LORA,MOM* AND SECRETARY
*Lora is my mama!
Aaron: So my first question for you is why didn't you think you were qualified for this project?
Lora: How did you know that I didn't think I was qualified?
Aaron: You told me.
Lora: Oh, did I? Oh, okay. Cause I also told Daddy and um, he's like, well, you're not out there, you know, protesting. I think I only went to that one to pick up you and Cisco.
But, when I hear someone say something, I don't let it go. There was a zoom meeting. And I heard someone ask why aren't there more black people on the board of trustees? And the answer that was given made it appear that there wasn't any person of color that was qualified. And I definitely heard that in the response. Although the person answering did not intend that to be the response, but it had that feel to it.
I immediately emailed the person who had asked the question and asked them, were they okay? You know, because they are a person of color. And they were not, oh my goodness. They were so angry and they, and their husband, um, were ready not to have anything to do with Principia ever, ever, ever again.
And that was hard.
And I didn't let it go. I went to the person who answered the question and I said, do you realize that your response made people feel this way. I heard that answer and immediately was concerned for the person who asked the question. And they were like, oh, well, that's not what I intended. And I'm like, it doesn't matter what you intended. That's what was heard. And I encouraged them to apologize. I think they did, or their office did. I don't, I'm not sure exactly how it went, but because of Witnessing Whiteness, I'm much more alert and question myself all the time.
Aaron: Can you talk a little bit about witnessing whiteness and what prompted you to pursue that for yourself, but not just for yourself, for your community as well?
Lora: So I think it was a Dean's workshop and they were talking about some things, probably racism at the college. Something in that discussion and the fact that it was the 50th anniversary of Martin Luther King, um, of his assassination, I guess that would have been what, three or four years ago? Just rocked me to my core. I... I called you and you know how upset I was on the phone. I was like, it's been 50 years and we're no farther along now than we were back then. You know, it just felt so frustrating that we couldn't, we couldn't recognize how suppressive our culture is and how unequal it is.
I mean, I can picture myself walking through the parking lot or a couple of parking lots on the phone and sobbing, sobbing. Yeah. And try not to let anybody see me. It's so funny because you don't want anybody to think something's wrong and yet something really is wrong. And it's been ignored too long. It's been glossed over too long. It's been, um, accepted for too long.
And so I think you told me about the program then. I don't know if I knew about it before, but I think you told me about it then. I actually think I went into it thinking good. Now someone's going to teach me what I need to know about racism so I can help stop it. And then, finding out that before we can really address racism, we have to understand what being white is. And that was a surprise because as we found in the readings and the discussions and things like that, white people don't think of themselves as white. You know, you think of yourself as normal, you know. Because everything is geared towards white society, everything is geared towards being white. And so it lends itself to thinking that white is normal rather than understanding that we're all different people. We're all individuals that have to recognize whiteness in order to start eliminating the, the basic fundamentals of racism.

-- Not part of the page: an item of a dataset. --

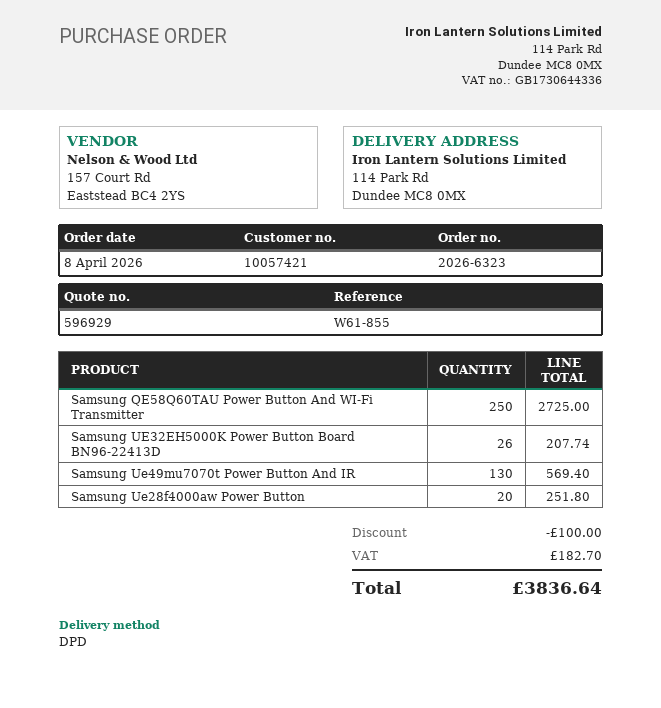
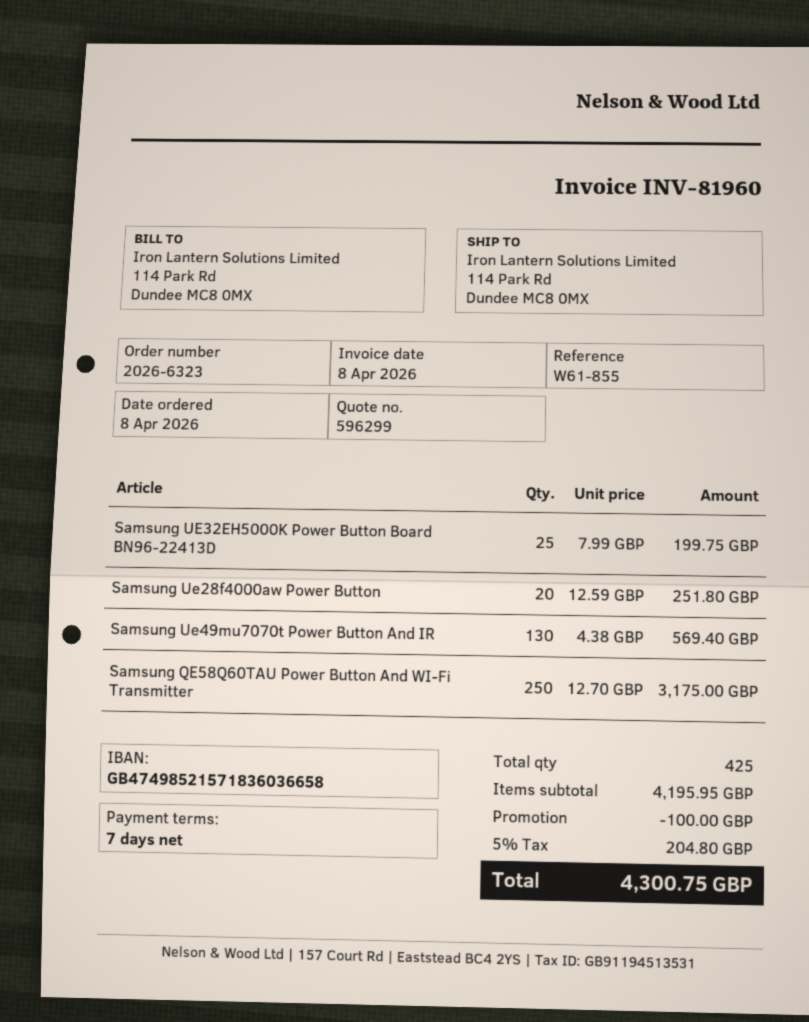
quote number: 596929 -> 596299
Samsung QE58Q60TAU Power Button And WI-Fi Transmitter: 250 for 2725.00 -> 250 for 3175.00
Samsung UE32EH5000K Power Button Board BN96-22413D: 26 for 207.74 -> 25 for 199.75
tax: 182.70 -> 204.80
total: 3836.64 -> 4300.75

Aaron: So how do you feel, you know, you kind of touched on how, um, witnessing whiteness really rocked your world and your understanding...
Lora: Dr. Seuss was racist.
Aaron: Yeah, I know, right...
Lora: And all I could think was, oh my gosh, I raised my children on Dr. Seuss. I've done a horrible disservice to them.
Aaron: But you're getting at that experience of understanding that something that you thought was just normal and benign was actually not. Do you remember other kind of big aha moments or experiences that were difficult for you or moments that excited you?
Lora: Um, huh. I know, I know there were a lot of times where I just got overwhelmed emotionally. Talking about things that just felt so unfair and peeling all the layers back and seeing, oh my gosh, I've been a part of all this unfairness, whether I wanted to be, or not, whether I was aware of it or not, I played a role in it. And I think that that was probably hard. Um, I mean the biggest aha moment was definitely Dr. Seuss. I just was horrified that, that I had read all these stories to you guys and then
Aaron: Do you have any Dr. Seuss books around anymore?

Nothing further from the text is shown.